Records for the task section start
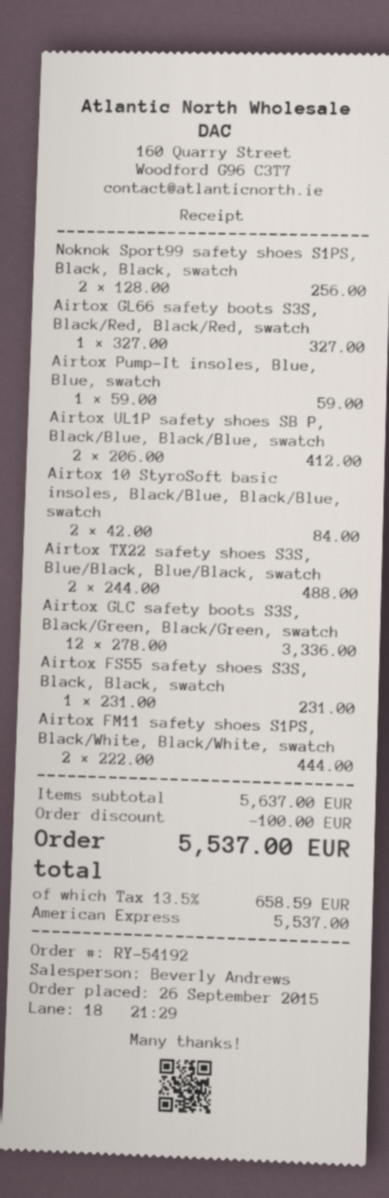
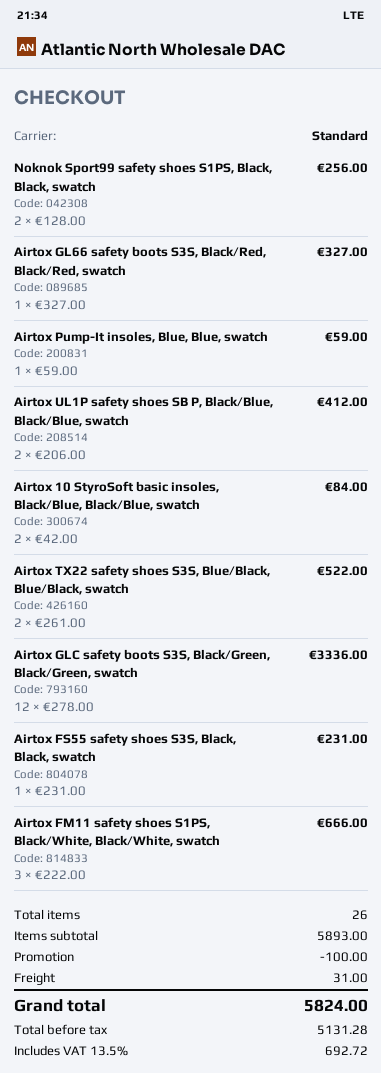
Airtox TX22 safety shoes S3S, Blue/Black, Blue/Black, swatch: 2 x 244.00 = 488.00 -> 2 x 261.00 = 522.00
Airtox FM11 safety shoes S1PS, Black/White, Black/White, swatch: 2 x 222.00 = 444.00 -> 3 x 222.00 = 666.00
subtotal: 5637.00 -> 5893.00
shipping: none -> 31.00
tax: 13.5% = 658.59 -> 13.5% = 692.72
total: 5537.00 -> 5824.00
Records for the task section end
Task to complete: Return all lines from the entries that contain the string "shoes".

Output:
Airtox TX22 safety shoes S3S, Blue/Black, Blue/Black, swatch: 2 x 244.00 = 488.00 -> 2 x 261.00 = 522.00
Airtox FM11 safety shoes S1PS, Black/White, Black/White, swatch: 2 x 222.00 = 444.00 -> 3 x 222.00 = 666.00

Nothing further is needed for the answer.